= Agon =

Ancient Greek personification of struggle or competition

Agon (Ἀγών) is the Greek deity who personified conflict, struggle or contest. This could be a contest in athletics, in chariot or horse racing, or in music or literature at a public festival in ancient Greece. Agon is the word-forming element in 'agony', explaining the concept of agon(y) in tragedy by its fundamental characters, the protagonist and antagonist.

== Athletics ==

In one sense, agon meant a contest or a competition in athletics, for example, the Olympic Games (Ὀλυμπιακοὶ Ἀγῶνες). Agon was also a mythological personification of these kinds of contest. This god was represented in a statue at Olympia with halteres (dumbbells) (ἁλτῆρες) in his hands. This statue was a work of sculptor Dionysius, and dedicated by Micythus of Rhegium.

== Religion ==

According to Pausanias, Agon was recognized in the Greek world as a deity, whose statue appeared at Olympia, presumably in connection with the Olympic Games, which operated as both religious festival in honor of Zeus and athletic competition. Agon is, perhaps, more of a spirit than a god in Greek mythology, but was understood to be related to both Zelos (rivalry) and Nike (victory). More generally, Agon referred to any competitive event that was held in connection with religious festivals, including athletics, music, or dramatic performances.

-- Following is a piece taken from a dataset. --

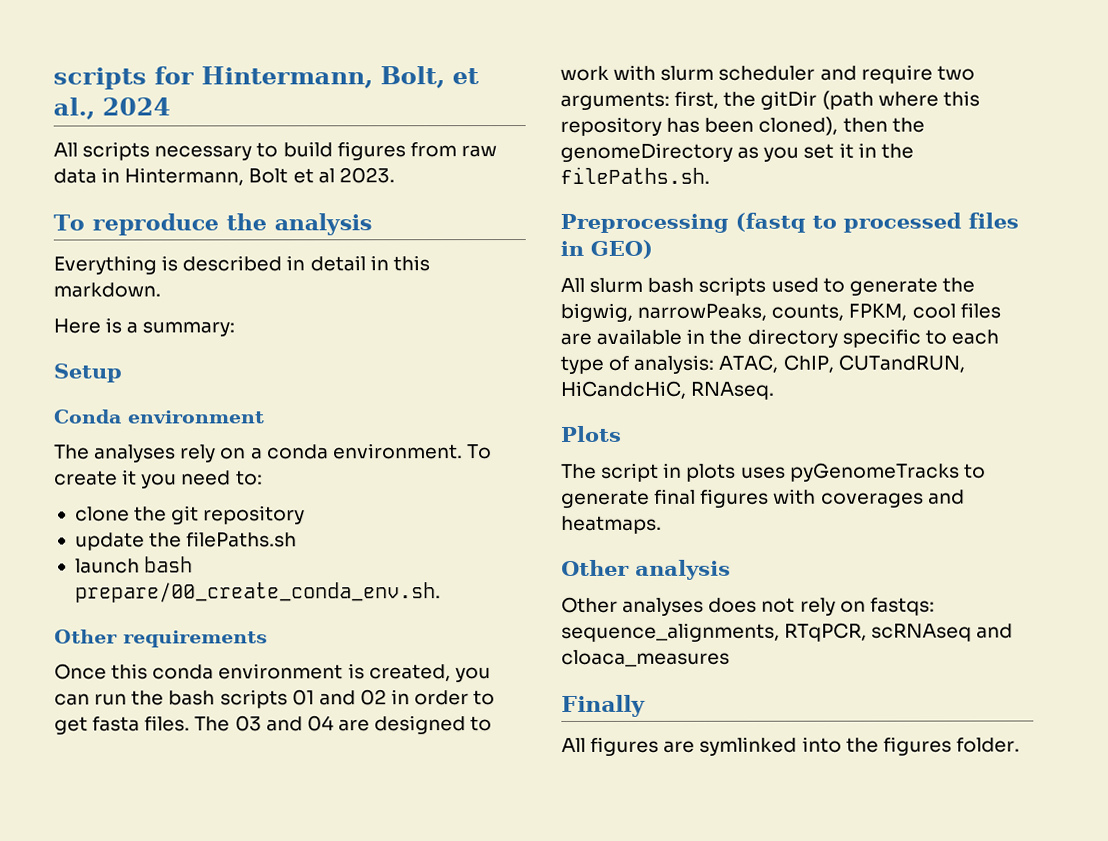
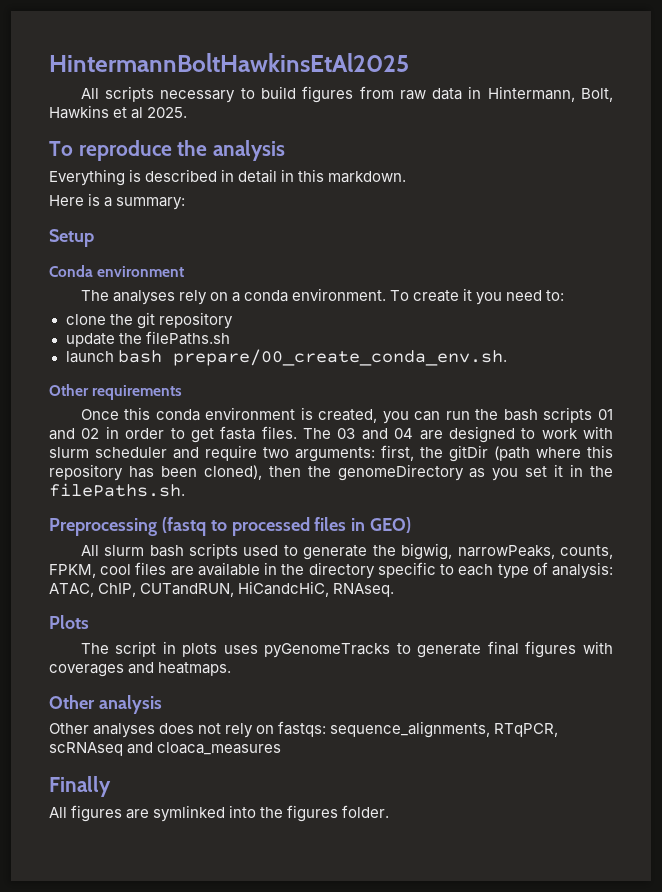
- scripts for Hintermann, Bolt, et al., 2024
+ HintermannBoltHawkinsEtAl2025
- All scripts necessary to build figures from raw data in Hintermann, Bolt et al 2023.
+ All scripts necessary to build figures from raw data in Hintermann, Bolt, Hawkins et al 2025.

Agon also appears as a concept in the New Testament where Paul the apostle writes in his epistle to Timothy "Fight the good fight of the faith". It is defined in that context by Strong's Concordance as, agón: a gathering, contest, struggle; as an (athletic) contest; hence, a struggle (in the soul).

== Theater ==

In Ancient Greek drama, particularly Old Comedy (fifth century B.C.), agon refers to a contest or debate between two characters - the protagonist and the antagonist - in the highly structured Classical tragedies and dramas. The agon could also develop between an actor and the choir or between two actors with half of the chorus supporting each. Through the argument of opposing principles, the agon in these performances resembled the dialectic dialogues of Plato. The meaning of the term has escaped the circumscriptions of its classical origins to signify, more generally, the conflict on which a literary work turns.

From this usage come the terms protagonist, the first actor being foremost in the story's struggle, and antagonist, when the struggle is against this character. The deuteragonist and tritagonist act the second most important and third most important roles, and may overlap with the antagonist.

==Dance==
In 1948, Lincoln Kirstein posed the idea of a ballet that would later become known as Agon. After ten years of work before Agons premiere, it became the final ballet in a series of collaborations between choreographer George Balanchine and composer Igor Stravinsky. Balanchine referred to this ballet as "the most perfect work" to come out of the collaboration between Stravinsky and himself.

== Literature ==

Harold Bloom in The Western Canon uses the term agon to refer to the attempt by a writer to resolve an intellectual conflict between his ideas and the ideas of an influential predecessor in which "the larger swallows the smaller", such as in chapter 18, Joyce's agon with Shakespeare.

In Man, Play, and Games (1961), Roger Caillois uses the term agon to describe competitive games in which the players have equal chances but the winner succeeds because of "a single quality (speed, endurance, strength, memory, skill, ingenuity, etc.), exercised, within defined limits and without outside assistance."

== Sociopolitical theory ==
In sociopolitical theory, agon can refer to the idea that the clash of opposing forces necessarily results in growth and progress. The concept, known as agonism, has been proposed most explicitly by a number of scholars, including William E. Connolly, Hannah Arendt, Chantal Mouffe, Bonnie Honig, and Claudio Colaguori, but is also implicitly present in the work of scholars such as Theodor Adorno, and Michel Foucault (see also agonistic democracy).

== Derivatives ==
Words derived from agon include agony, agonism, antagonism, and protagonist.